Harry Cloud – The Cyst

Publié par le 6 février 2023 dans Chroniques, Toutes les chroniques

(Kitten Robot Records, 7 février 2023)

Réussir à agglomérer plusieurs matériaux sonores et rassembler des mondes diamétralement opposés dans un même album n’est pas un exercice facile, le risque étant de désorienter l’auditeur et de diluer les repères d’une identité musicale.

Avec The Cyst, l’axe de la composition s’articule sous des angles différents, cette géométrie abstraite constitue une équation logique, celle d’un parcours constamment régulé par une volonté de saisir l’immatériel pour lui en donner des formes et des sonorités absconses. « Send Me Pictures » est déstabilisant. Aux guitares acoustiques, se greffe un chant halluciné. La morphologie même du titre se décuple en intensité, Harry n’est pas un novice, sa maturité est saisissante et évidente dès le début.

Composé avec le producteur Paul Roessler (True Sounds of Liberty, The Lords of Altamont) chaque titre flirte avec l’expérimentation. N’y cherchez donc aucune sorte d’étiquette stylistique « je veux créer un univers onirique absent de la réalité. Les paroles viennent de mon subconscient et ne suggèrent qu’un sens » explique-t-il.

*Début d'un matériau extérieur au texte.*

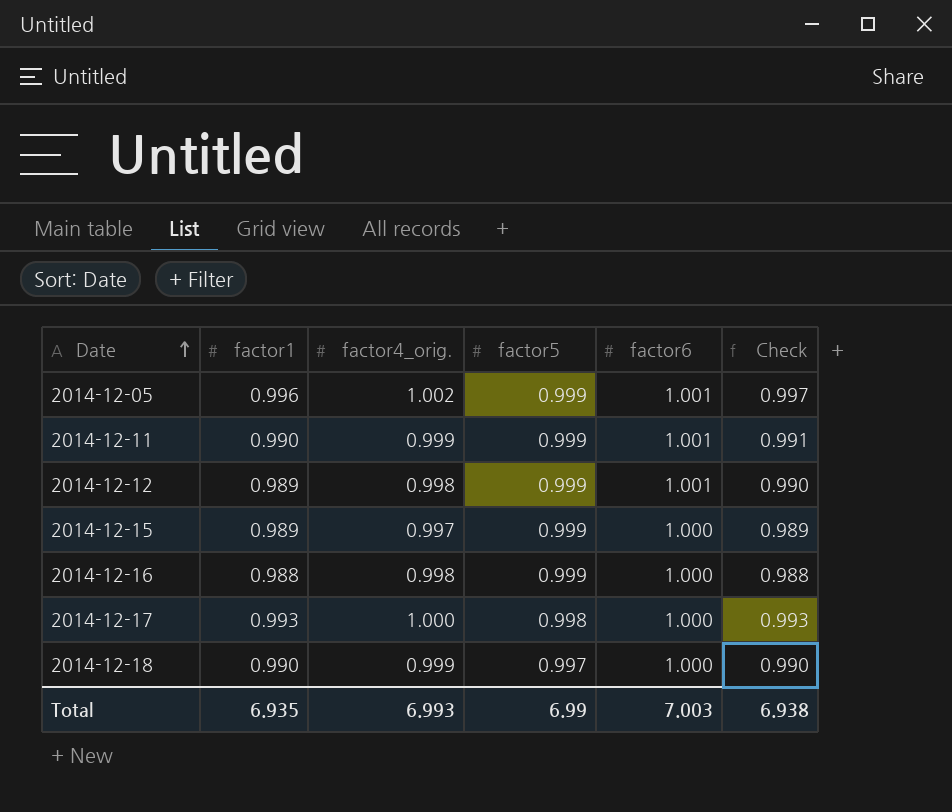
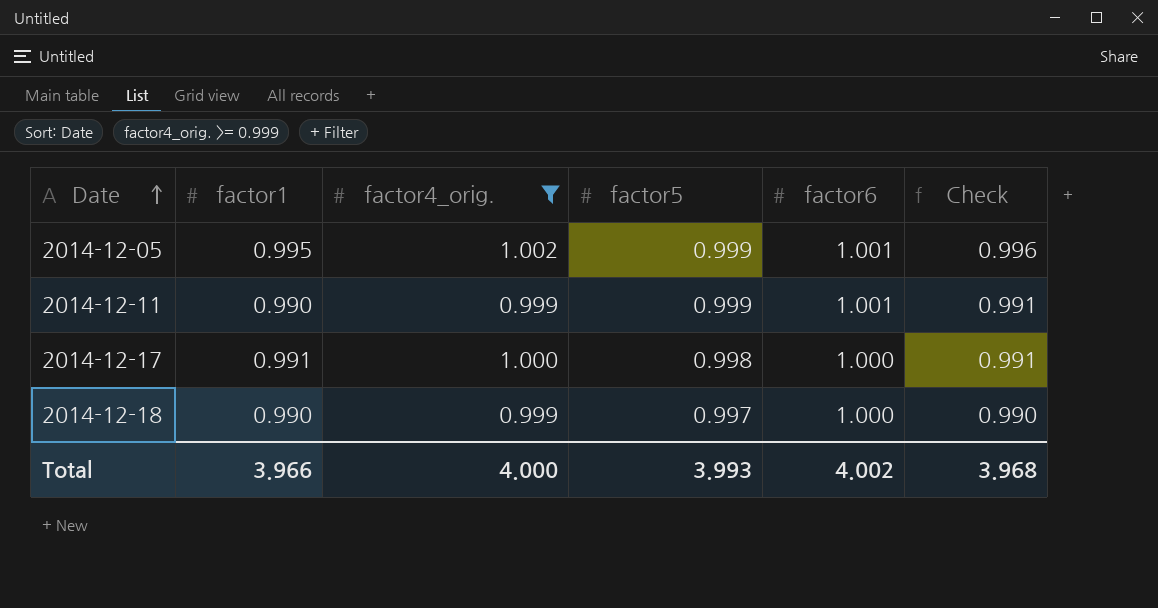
filter: none -> factor4_orig. >= 0.999
2014-12-05 | factor1: 0.996 -> 0.995
2014-12-05 | Check: 0.997 -> 0.996
2014-12-17 | factor1: 0.993 -> 0.991
2014-12-17 | Check: 0.993 -> 0.991
Total | factor1: 6.935 -> 3.966
Total | factor4_orig.: 6.993 -> 4.000
Total | factor5: 6.99 -> 3.993
Total | factor6: 7.003 -> 4.002
Total | Check: 6.938 -> 3.968

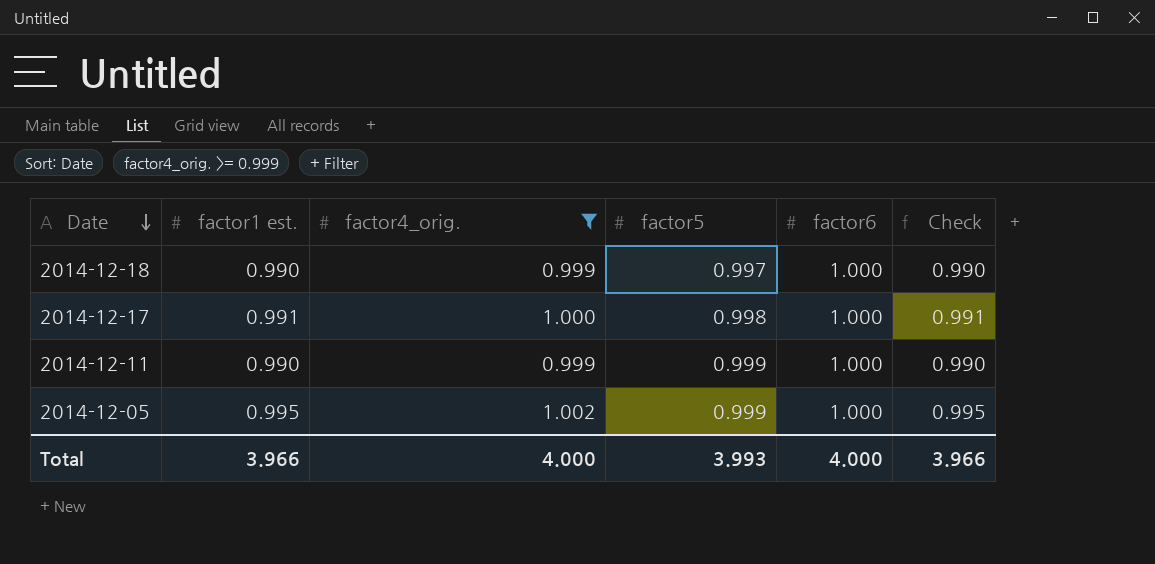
row order: Date ascending -> Date descending
column name: factor1 -> factor1 est.
2014-12-11 | factor6: 1.001 -> 1.000
2014-12-11 | Check: 0.991 -> 0.990
2014-12-05 | factor6: 1.001 -> 1.000
2014-12-05 | Check: 0.996 -> 0.995
Total | factor6: 4.002 -> 4.000
Total | Check: 3.968 -> 3.966

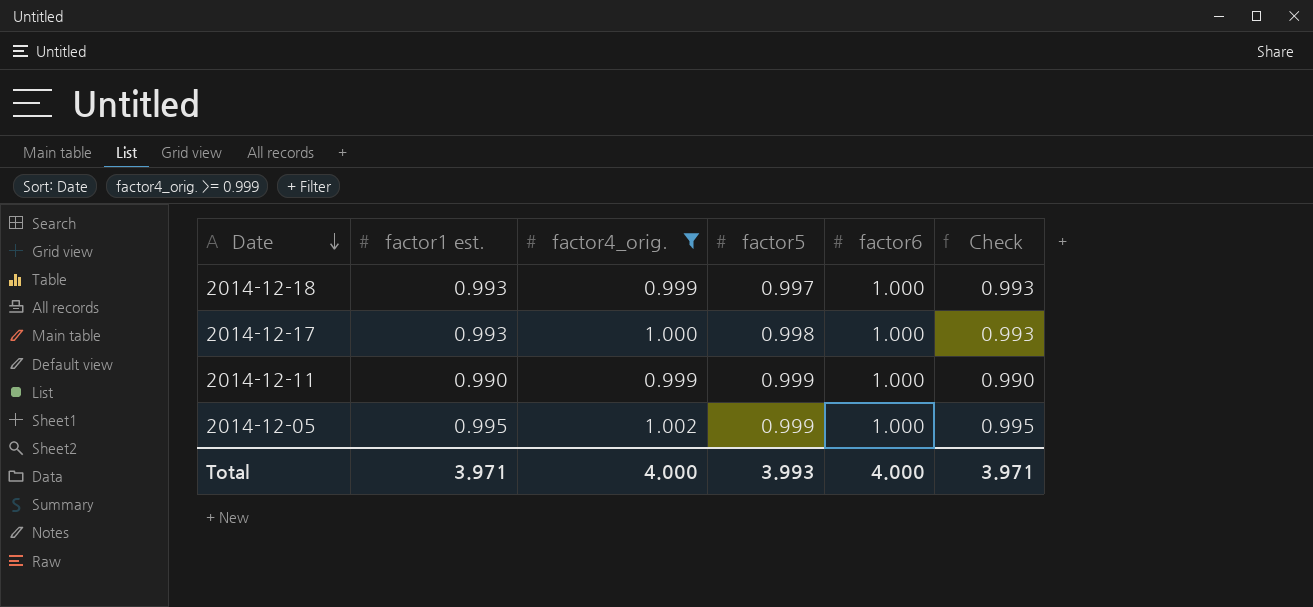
2014-12-18 | factor1 est.: 0.990 -> 0.993
2014-12-18 | Check: 0.990 -> 0.993
2014-12-17 | factor1 est.: 0.991 -> 0.993
2014-12-17 | Check: 0.991 -> 0.993
Total | factor1 est.: 3.966 -> 3.971
Total | Check: 3.966 -> 3.971

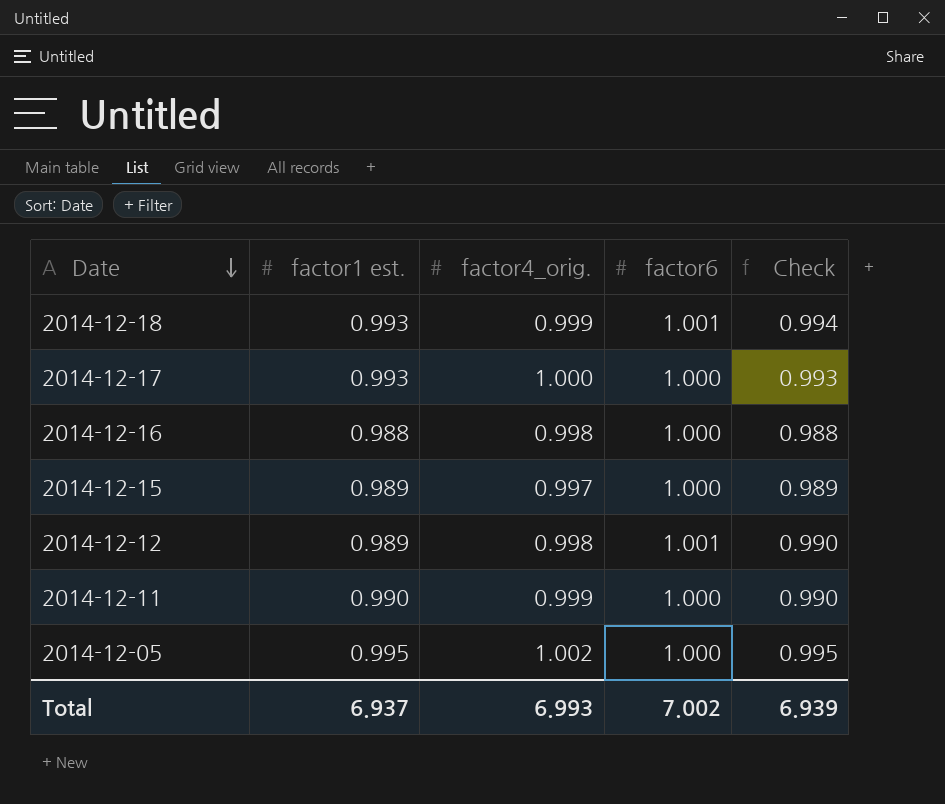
filter: factor4_orig. >= 0.999 -> none
column factor5 | position: 4 -> none
2014-12-18 | factor6: 1.000 -> 1.001
2014-12-18 | Check: 0.993 -> 0.994
Total | factor1 est.: 3.971 -> 6.937
Total | factor4_orig.: 4.000 -> 6.993
Total | factor6: 4.000 -> 7.002
Total | Check: 3.971 -> 6.939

Justement, c’est en cela que l’on décèle le génie d’un artiste, laisser libre-cours à l’imaginaire. Tout semble s’emboîter parfaitement, d’une manière apparemment involontaire. On en vient à se demander si Harry Cloud n’est pas l’héritier des Butthole Surfers, de Pere Ubu ou de Camper Van Beethoven, la déconstruction dissonante et la combustion vocale s’imbriquent en images suggestives. « You Never Came to My Party », c’est un peu une fête triste, la personnification de l’absence comme présence absolue.

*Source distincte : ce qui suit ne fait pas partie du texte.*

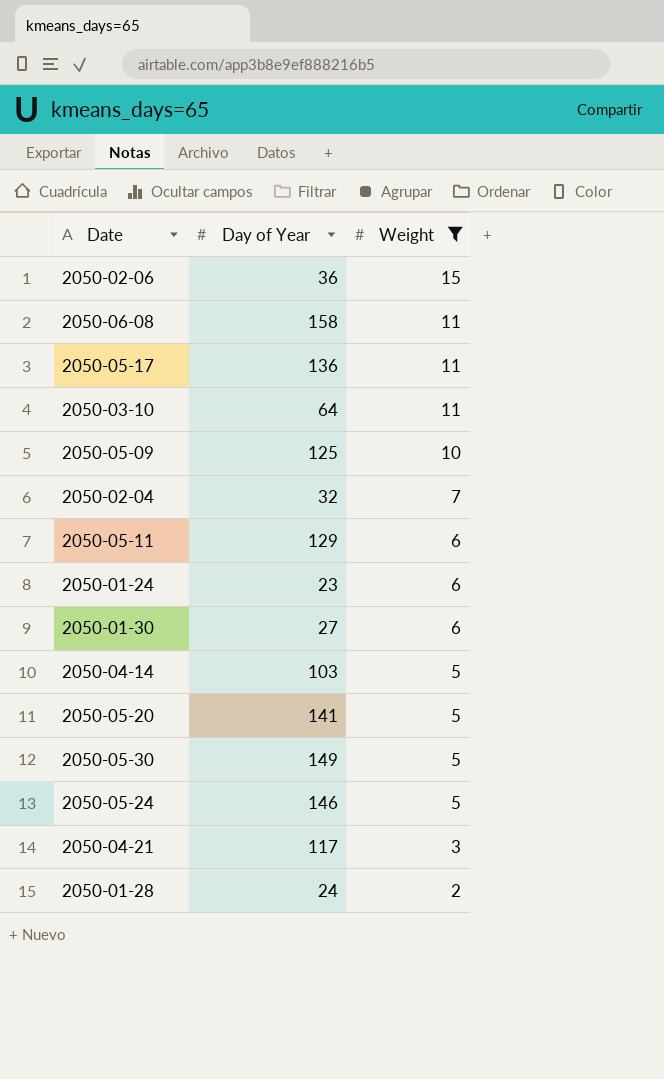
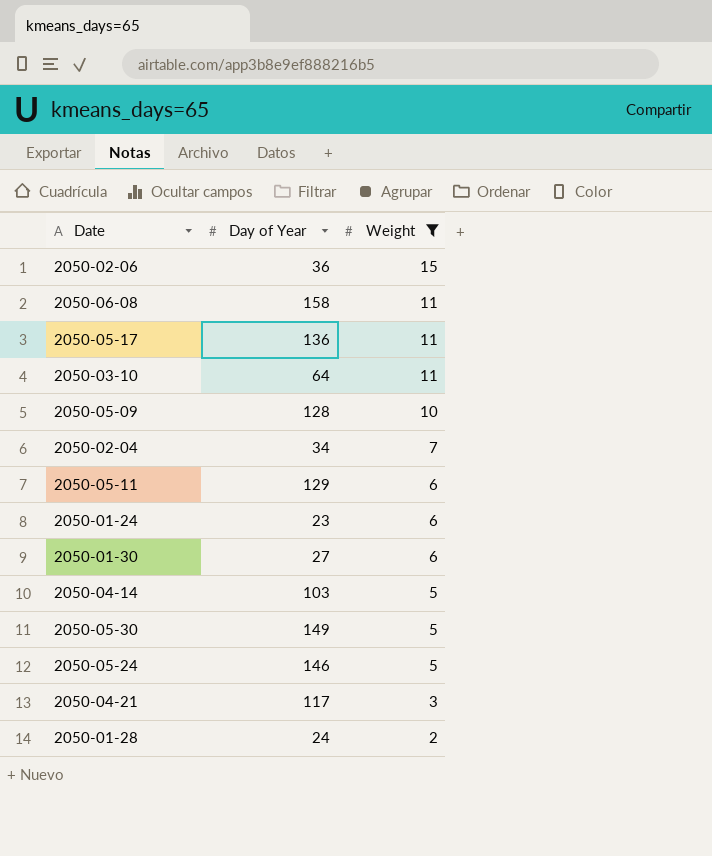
row 2050-05-20: 141 | 5 -> none
2050-05-09 | Day of Year: 125 -> 128
2050-02-04 | Day of Year: 32 -> 34

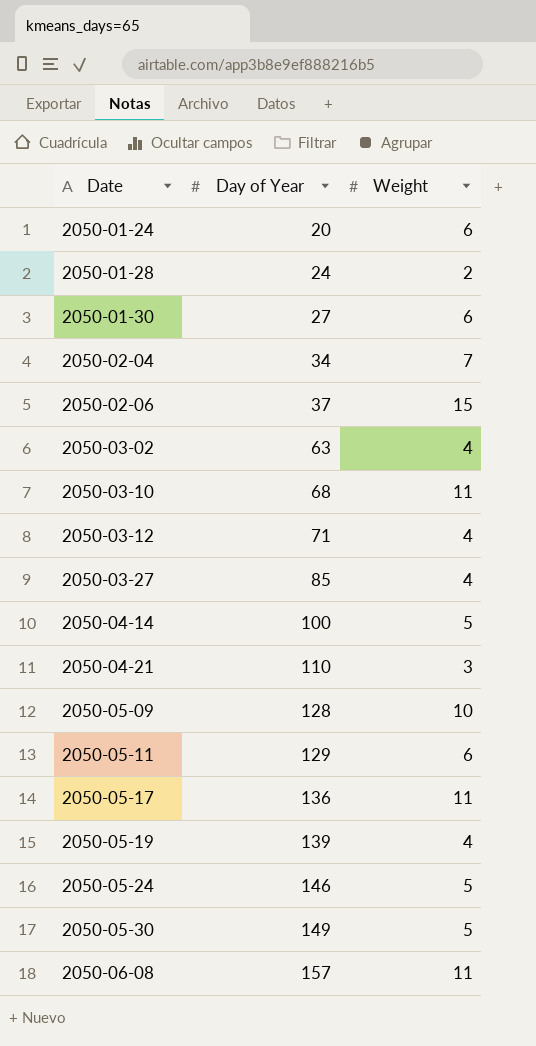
filter: Weight != 4 -> none
row order: Weight descending -> Date ascending
2050-01-24 | Day of Year: 23 -> 20
2050-02-06 | Day of Year: 36 -> 37
2050-03-10 | Day of Year: 64 -> 68
2050-04-14 | Day of Year: 103 -> 100
2050-04-21 | Day of Year: 117 -> 110
2050-06-08 | Day of Year: 158 -> 157

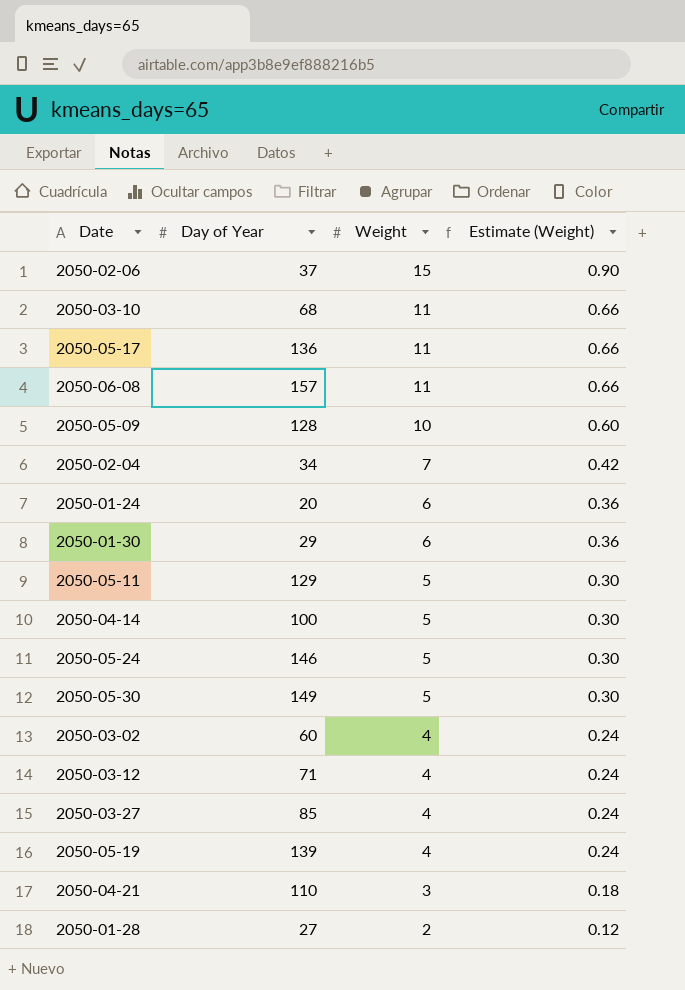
row order: Date ascending -> Weight descending
column Estimate (Weight) | formula: none -> [Weight] * 0.06
2050-01-30 | Day of Year: 27 -> 29
2050-05-11 | Weight: 6 -> 5
2050-03-02 | Day of Year: 63 -> 60
2050-01-28 | Day of Year: 24 -> 27

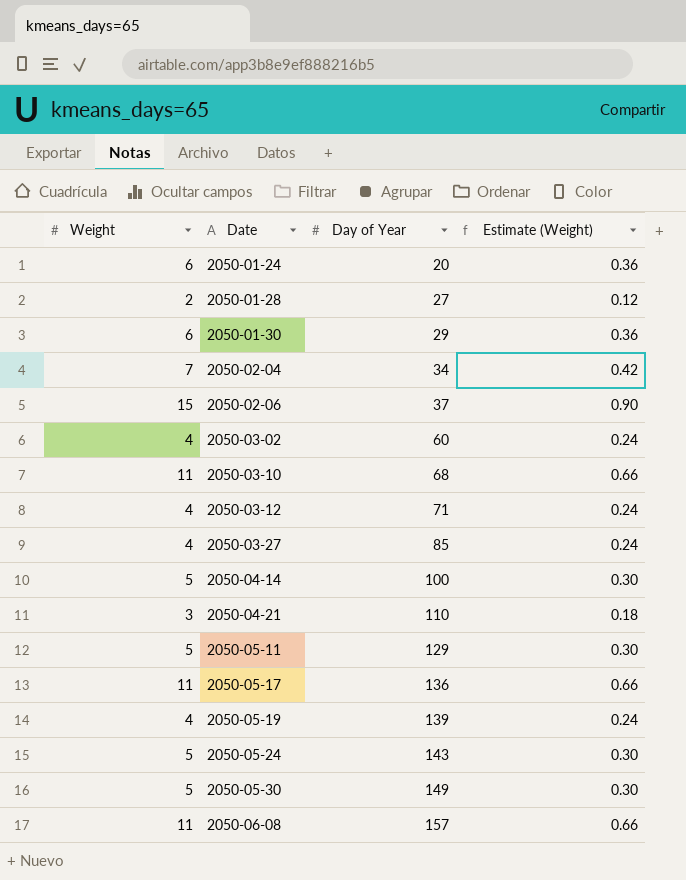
row order: Weight descending -> Date ascending
column Weight | position: 3 -> 1
row 2050-05-09: 128 | 10 | 0.60 -> none
2050-05-24 | Day of Year: 146 -> 143

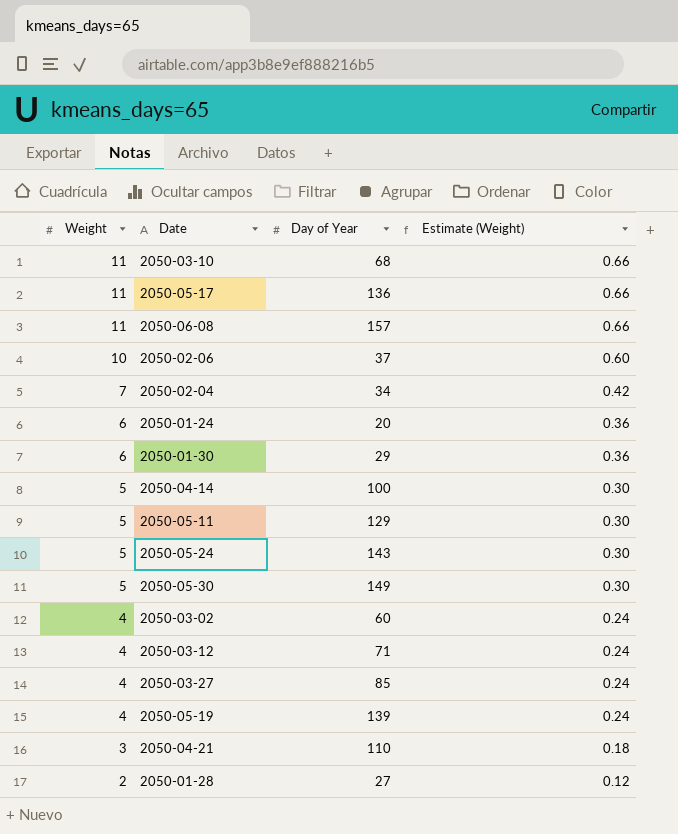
row order: Date ascending -> Weight descending
2050-02-06 | Weight: 15 -> 10
2050-02-06 | Estimate (Weight): 0.90 -> 0.60

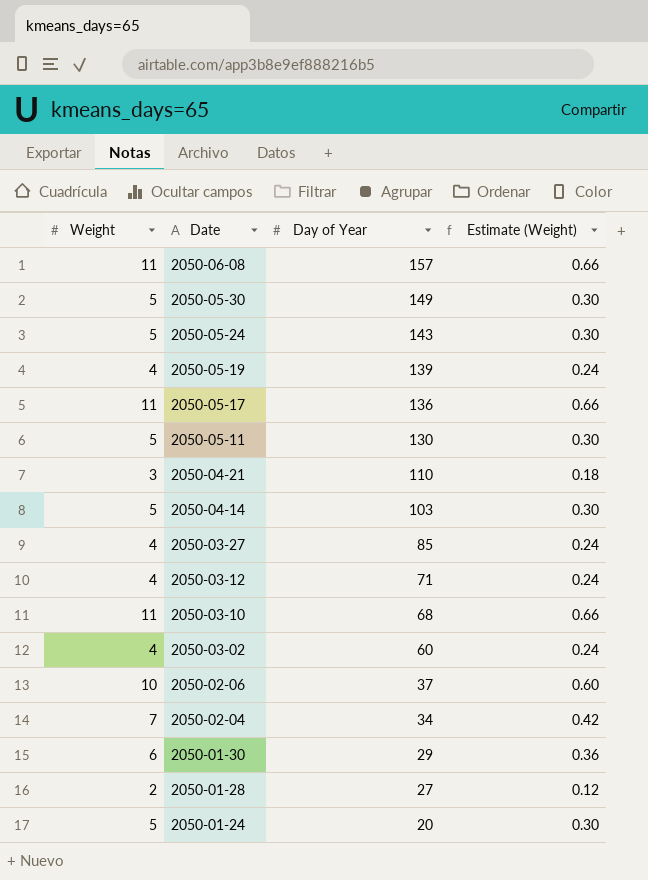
row order: Weight descending -> Date descending
2050-05-11 | Day of Year: 129 -> 130
2050-04-14 | Day of Year: 100 -> 103
2050-01-24 | Weight: 6 -> 5
2050-01-24 | Estimate (Weight): 0.36 -> 0.30

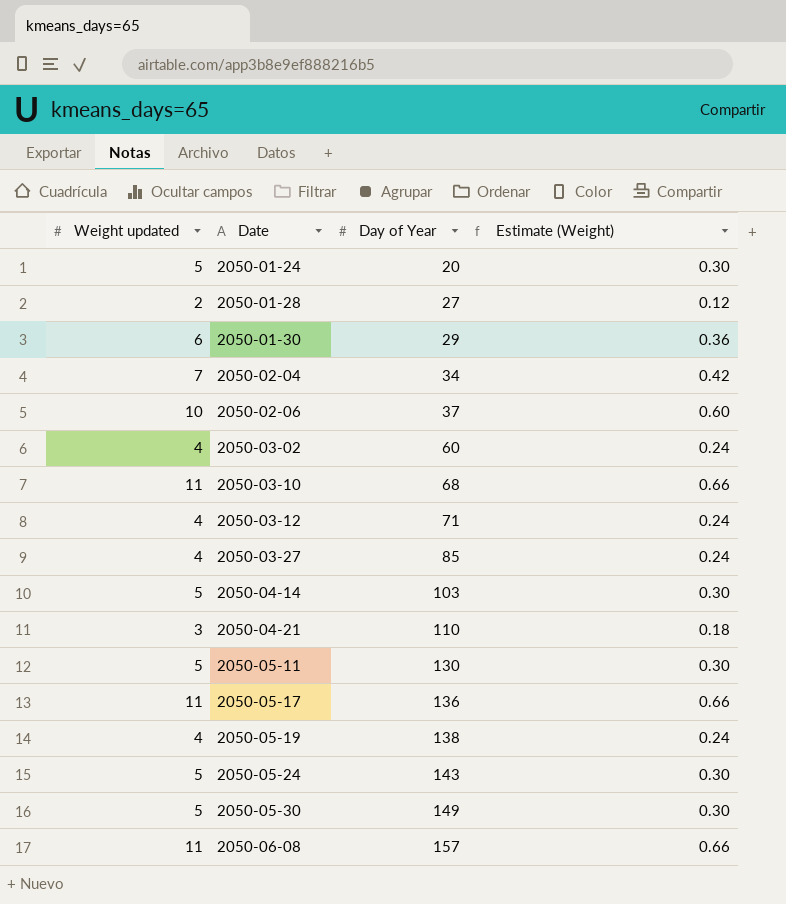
row order: Date descending -> Date ascending
column name: Weight -> Weight updated
2050-05-19 | Day of Year: 139 -> 138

C’est précisément cette ambivalence qui a fait de Harry Cloud une créature unique dans le panorama de la musique alternative incarnant ce qu’on appelle communément le freak folk. On ne peut qu’être totalement séduits par cet album dont on ne souhaite pas sortir, préférant l’écouter en boucle ad infinitum ( «Soft Pillowcases Colored Red »). Harry Cloud, c’est l’ingéniosité doublée d’une certaine morosité qui n’est pas entièrement dissimulée, un déclencheur de créativité inextricable.